[Change listing data]
■ ■ ■ ■ ■ ■ ■
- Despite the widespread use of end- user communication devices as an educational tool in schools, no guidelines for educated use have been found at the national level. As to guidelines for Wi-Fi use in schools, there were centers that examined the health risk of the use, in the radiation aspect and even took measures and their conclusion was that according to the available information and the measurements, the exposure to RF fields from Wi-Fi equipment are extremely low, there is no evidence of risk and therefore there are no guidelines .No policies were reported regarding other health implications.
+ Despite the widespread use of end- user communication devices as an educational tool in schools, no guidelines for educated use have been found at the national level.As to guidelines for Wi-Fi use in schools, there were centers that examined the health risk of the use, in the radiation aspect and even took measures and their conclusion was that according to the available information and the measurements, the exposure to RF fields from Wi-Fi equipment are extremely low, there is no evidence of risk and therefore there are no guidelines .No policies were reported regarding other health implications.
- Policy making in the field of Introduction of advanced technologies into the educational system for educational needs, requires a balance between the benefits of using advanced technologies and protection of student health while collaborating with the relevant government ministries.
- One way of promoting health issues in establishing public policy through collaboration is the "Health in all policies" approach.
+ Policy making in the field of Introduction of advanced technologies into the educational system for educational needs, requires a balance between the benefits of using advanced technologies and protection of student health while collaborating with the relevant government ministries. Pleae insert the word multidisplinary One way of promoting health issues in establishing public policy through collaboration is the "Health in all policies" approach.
■ ■ ■ ■ ■ ■ ■
**ACTIVITY:** Please print out every entry again, exactly as it reads.

**ANSWER AREA:**
- Despite the widespread use of end- user communication devices as an educational tool in schools, no guidelines for educated use have been found at the national level. As to guidelines for Wi-Fi use in schools, there were centers that examined the health risk of the use, in the radiation aspect and even took measures and their conclusion was that according to the available information and the measurements, the exposure to RF fields from Wi-Fi equipment are extremely low, there is no evidence of risk and therefore there are no guidelines .No policies were reported regarding other health implications.
+ Despite the widespread use of end- user communication devices as an educational tool in schools, no guidelines for educated use have been found at the national level.As to guidelines for Wi-Fi use in schools, there were centers that examined the health risk of the use, in the radiation aspect and even took measures and their conclusion was that according to the available information and the measurements, the exposure to RF fields from Wi-Fi equipment are extremely low, there is no evidence of risk and therefore there are no guidelines .No policies were reported regarding other health implications.
- Policy making in the field of Introduction of advanced technologies into the educational system for educational needs, requires a balance between the benefits of using advanced technologies and protection of student health while collaborating with the relevant government ministries.
- One way of promoting health issues in establishing public policy through collaboration is the "Health in all policies" approach.
+ Policy making in the field of Introduction of advanced technologies into the educational system for educational needs, requires a balance between the benefits of using advanced technologies and protection of student health while collaborating with the relevant government ministries. Pleae insert the word multidisplinary One way of promoting health issues in establishing public policy through collaboration is the "Health in all policies" approach.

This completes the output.